** Opening ENTRIES SHOWN block **

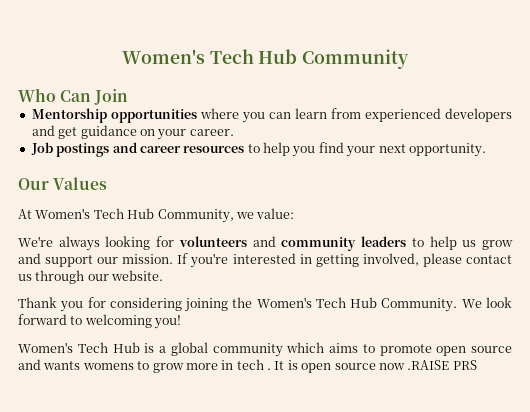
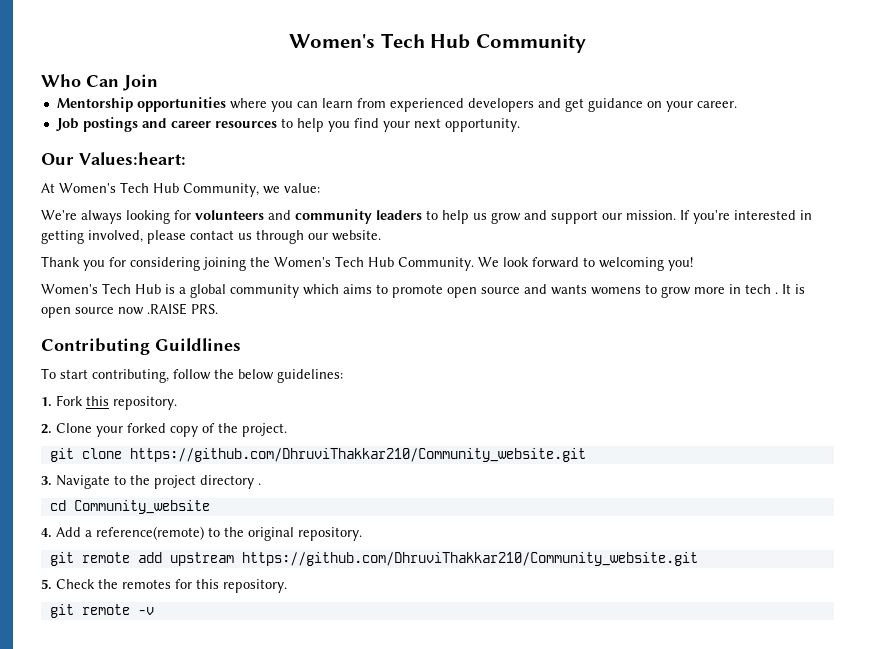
- Our Values
+ Our Values:heart:
- It is open source now .RAISE PRS
+ It is open source now .RAISE PRS.
+ Contributing Guildlines
+ To start contributing, follow the below guidelines:
+ 1. Fork this repository.
+ 2. Clone your forked copy of the project.
+ git clone https://github.com/DhruviThakkar210/Community_website.git
+ 3. Navigate to the project directory .
+ cd Community_website
+ 4. Add a reference(remote) to the original repository.
+ git remote add upstream https://github.com/DhruviThakkar210/Community_website.git
+ 5. Check the remotes for this repository.
+ git remote -v

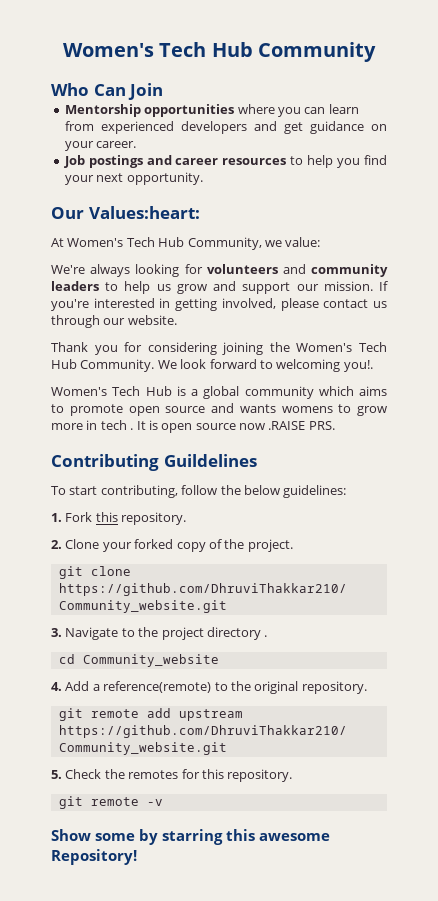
- We look forward to welcoming you!
+ We look forward to welcoming you!.
- Contributing Guildlines
+ Contributing Guildelines
+ Show some by starring this awesome Repository!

** Closing ENTRIES SHOWN block **

ACTION ITEM — Leaving out the pictures, repeat all the entries exactly as they stand.

EXERCISE OUTPUT —
- Our Values
+ Our Values:heart:
- It is open source now .RAISE PRS
+ It is open source now .RAISE PRS.
+ Contributing Guildlines
+ To start contributing, follow the below guidelines:
+ 1. Fork this repository.
+ 2. Clone your forked copy of the project.
+ git clone https://github.com/DhruviThakkar210/Community_website.git
+ 3. Navigate to the project directory .
+ cd Community_website
+ 4. Add a reference(remote) to the original repository.
+ git remote add upstream https://github.com/DhruviThakkar210/Community_website.git
+ 5. Check the remotes for this repository.
+ git remote -v

- We look forward to welcoming you!
+ We look forward to welcoming you!.
- Contributing Guildlines
+ Contributing Guildelines
+ Show some by starring this awesome Repository!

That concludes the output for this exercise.